Poi, a fine 2012, quando era in lavorazione il quarto album di cui si era già deciso il titolo (“Adversus Religionem”), giunge l’inatteso stop. Ora, dopo quasi anni di silenzio, arriva questa compilation a rianimare le speranze per un pieno ritorno sulle scene della formazione di Oslo.

“From The Abyss They Rise” ripercorre le orme di Kvebek e compagni all’indietro nel tempo partendo da quattro brani inediti (“Pariah”, “Martyr”, “What Lies Beneath”, “From The Abyss They Rise”) che rappresentano il presente. Per passare a “I’ll Come Back As Fire”, facente parte della colonna sonora dell’horror film statunitense “Someone’s Knocking At The Door” (2009), dalla cover di “Thus Spake The Nightspirit” degli Emperor (da “Anthems To The Welkin At Dusk”, 1997) e quindi da un altro inedito dall’origine però più antica (“Core Of The Soul”).

Per concludere il viaggio con “Transparent” e “Is This A Prophecy?” da “Pantheon I”, quindi “Myopic Dark Eyes”, “A Shadow”, “Impious Spirit” e “Enter The Pantheon” da “Demo MMIII”; tutte e sei in rigoroso ordine inverso rispetto alle pubblicazioni originali. Che non hanno nulla di diverso, come suono, da quelle qui riproposte, affinché si possa percepire concretamente il cammino evolutivo della band nel corso degli anni.

Una buona occasione, quindi, per farsi un’idea precisa del black dei Nostri. Il quale fonda le proprie radici nella tradizione nordica del genere, senza particolari scostamenti dai dettami classici che l’hanno caratterizzato sin dai primi anni ‘90. Pur non presentandone analoga maestosità sinfonica, il paragone più immediato è con gli Emperor, dei quali – non a caso – viene riproposta la rivisitazione di uno dei brani più noti.

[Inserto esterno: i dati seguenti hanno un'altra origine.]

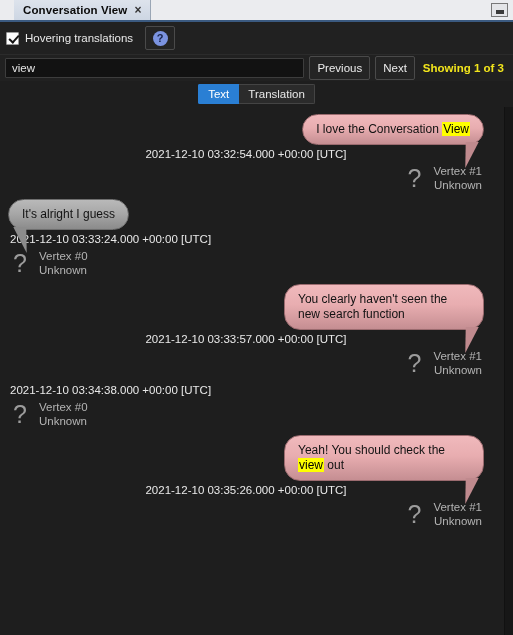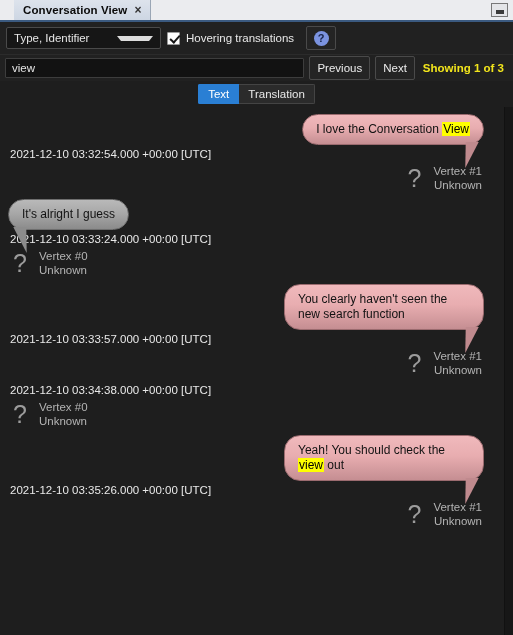"Type, Identifier" div.combo { html: <div> <span>Type, Identifier</span> <span></span> </div> -> none }
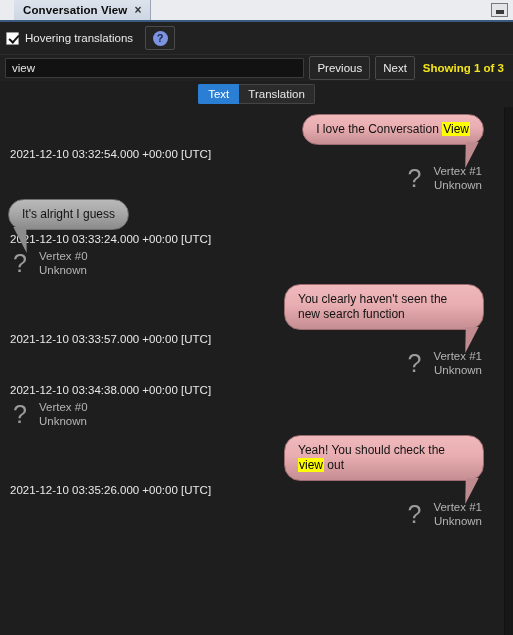"2021-12-10 03:32:54.000 +00:00 [UTC]" .msg.right .timestamp { text-align: left -> center }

Com’è accaduto nel caso di Ihshan e soci, i Pantheon I paiono averne mutuato la ‘death-izzazione’. Dalle song di “Demo XXIII” a quelle che faranno parte del nuovo lavoro, appare chiaro un percorso volto a indurire il sound nelle sue componenti chitarristiche. Riff più compressi e massicci (“Martyr”), via via più lontani dal caratteristico suono a zanzara del black primigenio (“Core Of The Soul”). Tanto è vero che, proprio in “Martyr”, si odono con insistenza alcuni echi del ‘blackned death metal’ à la Behemoth.     

Non bisogna tuttavia pensare che i Pantheon I abbiano soltanto scopiazzato qua e là tutto quanto necessario per imbastire uno stile meramente derivativo. Al contrario, pur non eccellendo per originalità, canzoni come “Enter The Pantheon” mostrano sin dall’inizio della storia del quintetto scandinavo una spiccata propensione alla più cupa malinconia. Come testimonia la presenza costante, nella line-up, della violoncellista Live Julianne. Capace di offrire ai compagni quel tocco di funesta tristezza sì da spingere l’ensemble in una propria e univoca direzione.   

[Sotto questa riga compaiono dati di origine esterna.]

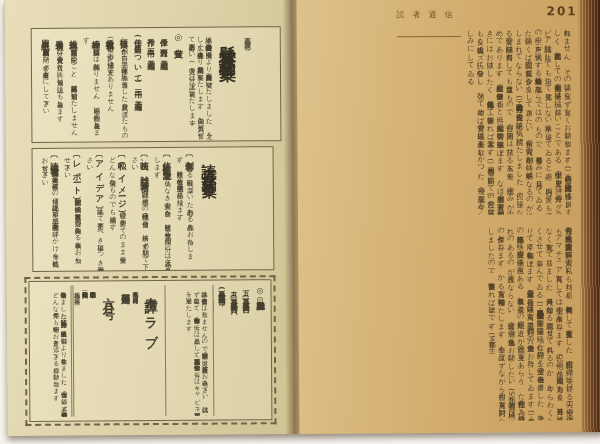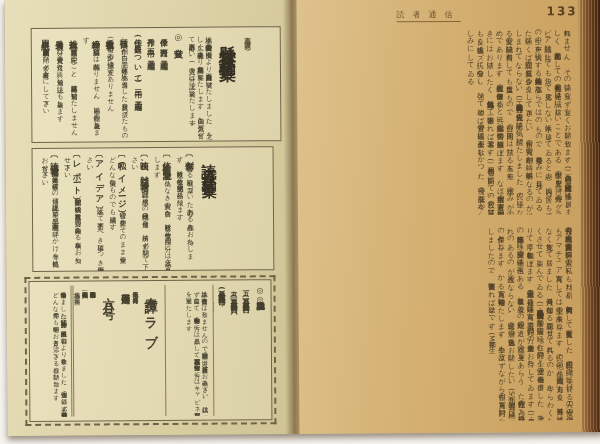"読者通信" .running-head { padding-bottom: 1px -> 16px }
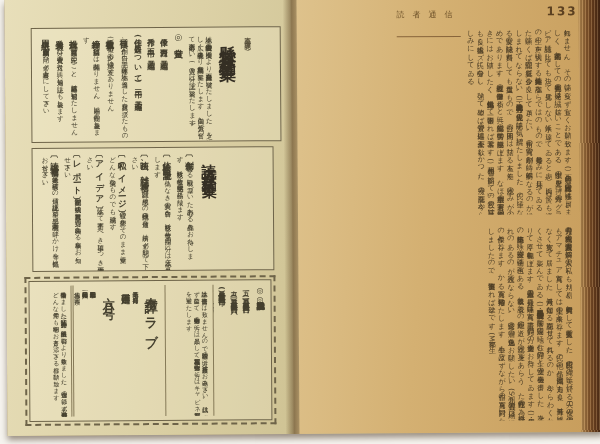"133" div.pagenum { text: 133 -> 201 }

Per il resto, i pezzi presenti mostrano una costante passione per l’altissima velocità, culminante nelle tremende accelerazioni dei blast-beats; nonché per l’erogazione di riff violentissimi, sempre più articolati e complessi con il passare del tempo. Poca anzi pochissima la melodia benché siano numerosi gli intermezzi curati dal violoncello. Più presenti rispetto alla media le rutilanti e dinamiche bombardate del basso.

Citando infine Kvebek come corretto esempio di vocalist black, grazie al suo screaming possente, mai esasperato, ecco che si può dire conclusa la dissertazione su “From The Abyss They Rise” e il sound dei Pantheon I. Sperando di avere altre loro buone notizie, a breve.